SOURCE DATA ▸
----------

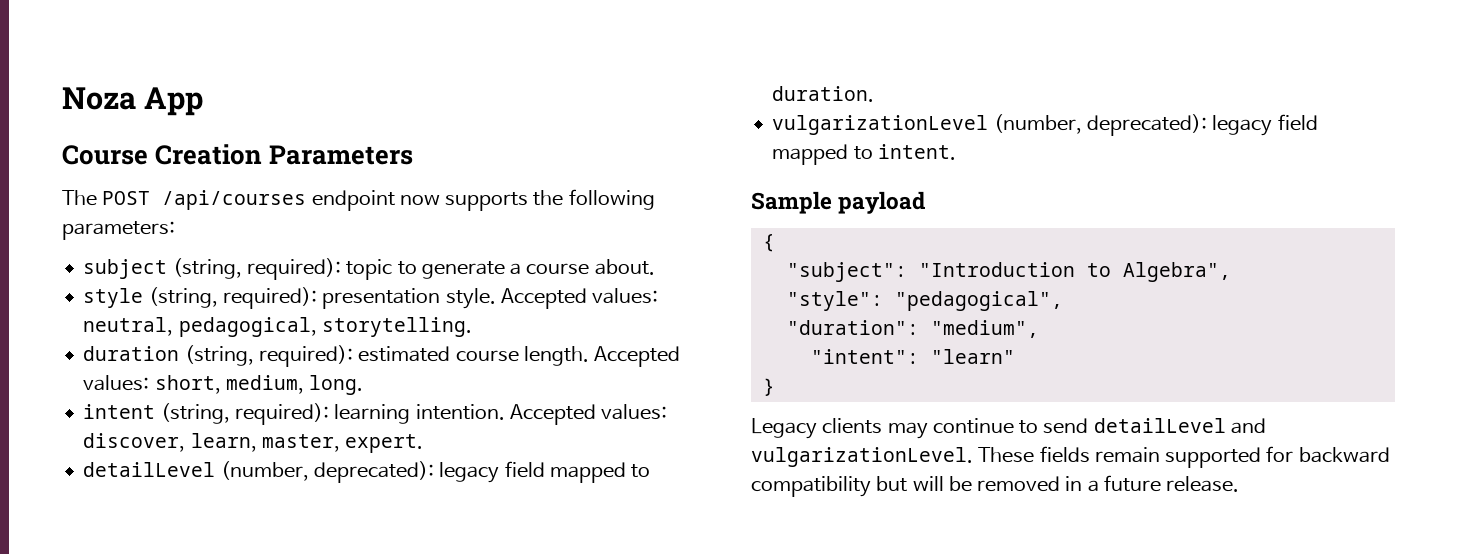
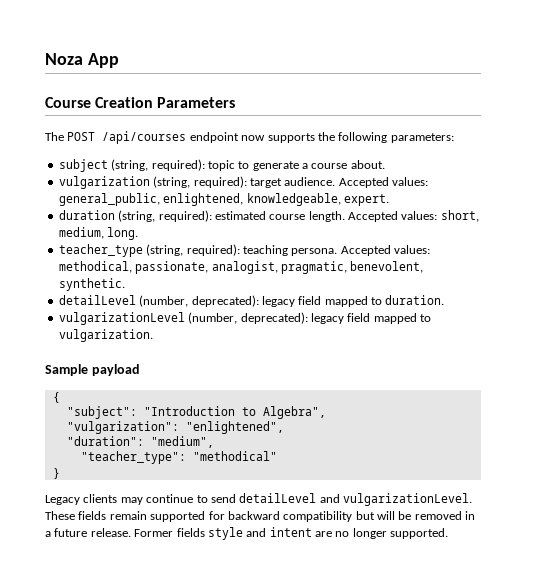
- style (string, required): presentation style. Accepted values: neutral, pedagogical, storytelling.
+ vulgarization (string, required): target audience. Accepted values: general_public, enlightened, knowledgeable, expert.
- intent (string, required): learning intention. Accepted values: discover, learn, master, expert.
+ teacher_type (string, required): teaching persona. Accepted values: methodical, passionate, analogist, pragmatic, benevolent, synthetic.
- vulgarizationLevel (number, deprecated): legacy field mapped to intent.
+ vulgarizationLevel (number, deprecated): legacy field mapped to vulgarization.
- "style": "pedagogical",
+ "vulgarization": "enlightened",
- "intent": "learn"
+ "teacher_type": "methodical"
+ Former fields style and intent are no longer supported.

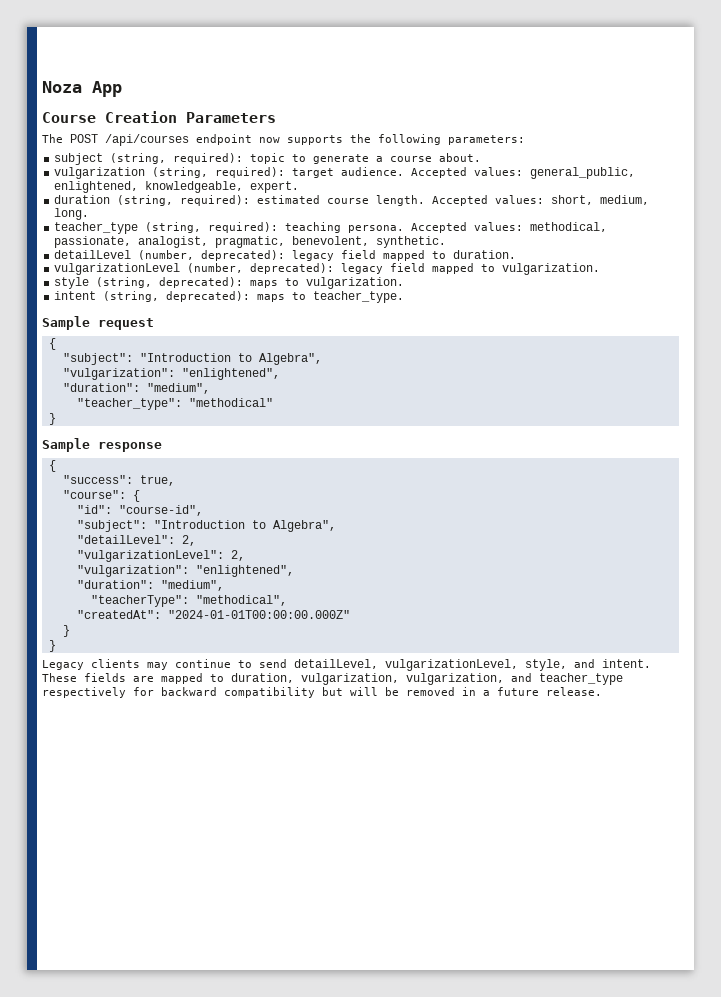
- Sample payload
+ style (string, deprecated): maps to vulgarization.
+ intent (string, deprecated): maps to teacher_type.
+ Sample request
+ Sample response
+ {
+ "success": true,
+ "course": {
+ "id": "course-id",
+ "subject": "Introduction to Algebra",
+ "detailLevel": 2,
+ "vulgarizationLevel": 2,
+ "vulgarization": "enlightened",
+ "duration": "medium",
+ "teacherType": "methodical",
+ "createdAt": "2024-01-01T00:00:00.000Z"
+ }
+ }
- Legacy clients may continue to send detailLevel and vulgarizationLevel. These fields remain supported for backward compatibility but will be removed in a future release. Former fields style and intent are no longer supported.
+ Legacy clients may continue to send detailLevel, vulgarizationLevel, style, and intent. These fields are mapped to duration, vulgarization, vulgarization, and teacher_type respectively for backward compatibility but will be removed in a future release.

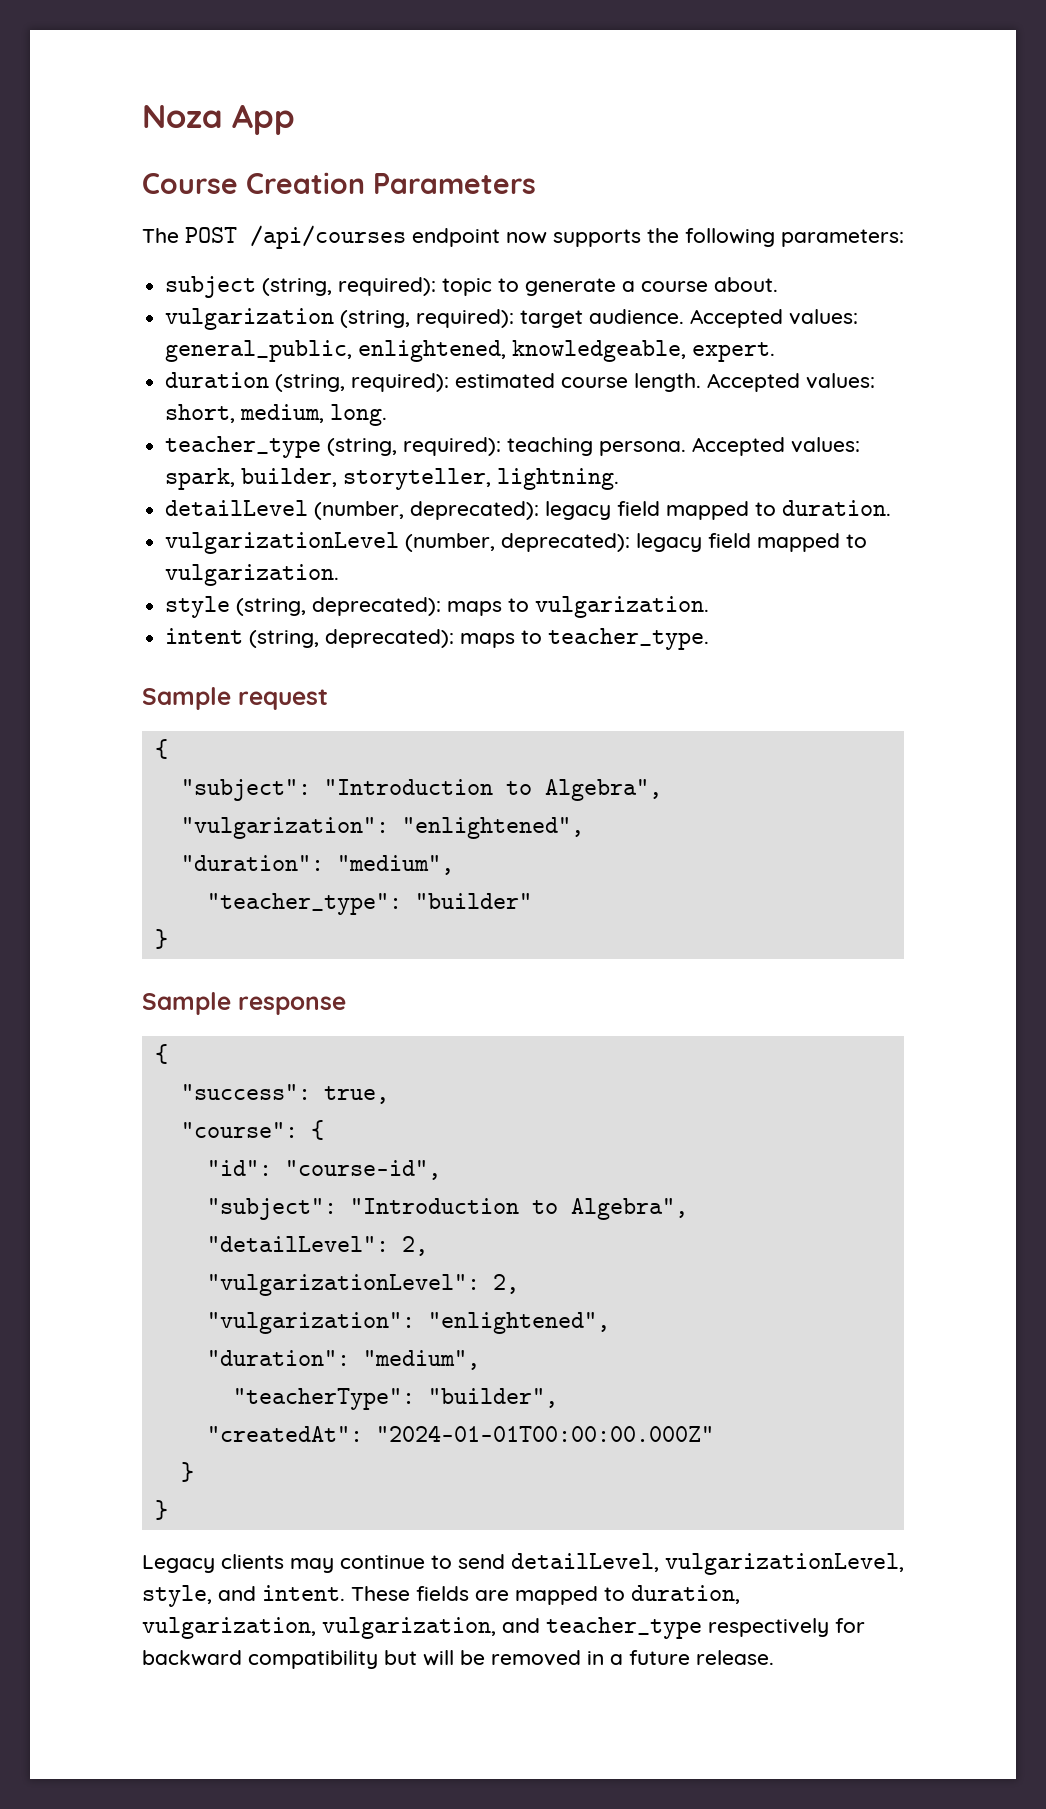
- Accepted values: methodical, passionate, analogist, pragmatic, benevolent, synthetic.
+ Accepted values: spark, builder, storyteller, lightning.
- "teacher_type": "methodical"
+ "teacher_type": "builder"
- "teacherType": "methodical",
+ "teacherType": "builder",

----------

WORK REQUIRED ▸
Without altering anything, output all the lines above but none of the images.

TASK SOLUTION ▸
- style (string, required): presentation style. Accepted values: neutral, pedagogical, storytelling.
+ vulgarization (string, required): target audience. Accepted values: general_public, enlightened, knowledgeable, expert.
- intent (string, required): learning intention. Accepted values: discover, learn, master, expert.
+ teacher_type (string, required): teaching persona. Accepted values: methodical, passionate, analogist, pragmatic, benevolent, synthetic.
- vulgarizationLevel (number, deprecated): legacy field mapped to intent.
+ vulgarizationLevel (number, deprecated): legacy field mapped to vulgarization.
- "style": "pedagogical",
+ "vulgarization": "enlightened",
- "intent": "learn"
+ "teacher_type": "methodical"
+ Former fields style and intent are no longer supported.

- Sample payload
+ style (string, deprecated): maps to vulgarization.
+ intent (string, deprecated): maps to teacher_type.
+ Sample request
+ Sample response
+ {
+ "success": true,
+ "course": {
+ "id": "course-id",
+ "subject": "Introduction to Algebra",
+ "detailLevel": 2,
+ "vulgarizationLevel": 2,
+ "vulgarization": "enlightened",
+ "duration": "medium",
+ "teacherType": "methodical",
+ "createdAt": "2024-01-01T00:00:00.000Z"
+ }
+ }
- Legacy clients may continue to send detailLevel and vulgarizationLevel. These fields remain supported for backward compatibility but will be removed in a future release. Former fields style and intent are no longer supported.
+ Legacy clients may continue to send detailLevel, vulgarizationLevel, style, and intent. These fields are mapped to duration, vulgarization, vulgarization, and teacher_type respectively for backward compatibility but will be removed in a future release.

- Accepted values: methodical, passionate, analogist, pragmatic, benevolent, synthetic.
+ Accepted values: spark, builder, storyteller, lightning.
- "teacher_type": "methodical"
+ "teacher_type": "builder"
- "teacherType": "methodical",
+ "teacherType": "builder",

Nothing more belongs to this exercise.